[![Open In Colab](https://colab.research.google.com/assets/colab-badge.svg)](https://colab.research.google.com/github/ELTE-DSED/Intro-Data-Security/blob/main/module_01_foundations/Lab1_DNN_Training_and_Robust_Models.ipynb)

# **Lab 1: Deep Neural Network Training & Robust Models**

**Course:** Introduction to Data Security Pr. (Master's Level)  
**Module 1:** Foundations  
**Estimated Time:** 90-120 minutes

---
In this notebook, we will use the basic training functionalities of [SecML-Torch](https://secml-torch.readthedocs.io/) to train a regular PyTorch Deep Neural Network (DNN) classifier.

SecML-Torch (SecMLT) is an open-source Python library designed to facilitate research in the area of Adversarial Machine Learning (AML) and robustness evaluation. The library provides a simple yet powerful interface for generating various types of adversarial examples, as well as tools for evaluating the robustness of machine learning models against such attacks.

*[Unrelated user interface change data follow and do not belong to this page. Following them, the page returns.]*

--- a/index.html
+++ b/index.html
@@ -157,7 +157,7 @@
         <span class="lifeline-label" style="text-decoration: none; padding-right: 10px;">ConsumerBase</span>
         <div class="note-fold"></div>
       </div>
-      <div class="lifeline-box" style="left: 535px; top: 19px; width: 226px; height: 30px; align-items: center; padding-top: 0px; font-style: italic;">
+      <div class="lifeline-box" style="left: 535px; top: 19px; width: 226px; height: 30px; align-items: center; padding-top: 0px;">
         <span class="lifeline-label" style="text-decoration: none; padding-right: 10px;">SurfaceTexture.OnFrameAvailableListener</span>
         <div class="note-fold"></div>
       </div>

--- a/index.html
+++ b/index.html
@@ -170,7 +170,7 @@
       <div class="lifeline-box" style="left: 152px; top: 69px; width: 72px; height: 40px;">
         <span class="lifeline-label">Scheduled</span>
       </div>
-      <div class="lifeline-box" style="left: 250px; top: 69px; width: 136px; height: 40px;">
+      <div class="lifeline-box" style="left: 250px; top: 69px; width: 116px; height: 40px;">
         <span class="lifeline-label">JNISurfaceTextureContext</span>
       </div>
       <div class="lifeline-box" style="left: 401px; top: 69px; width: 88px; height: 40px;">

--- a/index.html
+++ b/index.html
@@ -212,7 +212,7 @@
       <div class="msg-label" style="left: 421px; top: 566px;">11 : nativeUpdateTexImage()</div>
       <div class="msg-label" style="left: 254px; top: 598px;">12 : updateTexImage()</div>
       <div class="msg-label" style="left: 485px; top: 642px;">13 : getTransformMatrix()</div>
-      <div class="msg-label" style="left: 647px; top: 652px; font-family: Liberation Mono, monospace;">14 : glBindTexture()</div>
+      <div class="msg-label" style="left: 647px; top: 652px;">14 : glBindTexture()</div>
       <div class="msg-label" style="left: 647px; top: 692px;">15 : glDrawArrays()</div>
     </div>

## **Learning Objectives**

By the end of this lab, you will be able to:

1. **Train** deep neural networks on standard image classification dataset (MNIST)
2. **Evaluate** model performance using standard metrics (accuracy, loss)
3. **Understand** the difference between standard models and robust models
4. **Load** and compare pre-trained robust models
5. **Establish** baseline models for subsequent security labs

## **Table of Contents**

1. [Setup & Imports](#setup)
2. [Part 1: Dataset Loading & Preprocessing](#part1)
3. [Part 2: Training a Standard DNN](#part2)
4. [Part 3: Evaluating Model Performance](#part3)
5. [Part 4: Loading Pre-trained & Robust Models](#part4)
6. [Conclusion & Next Steps](#conclusion)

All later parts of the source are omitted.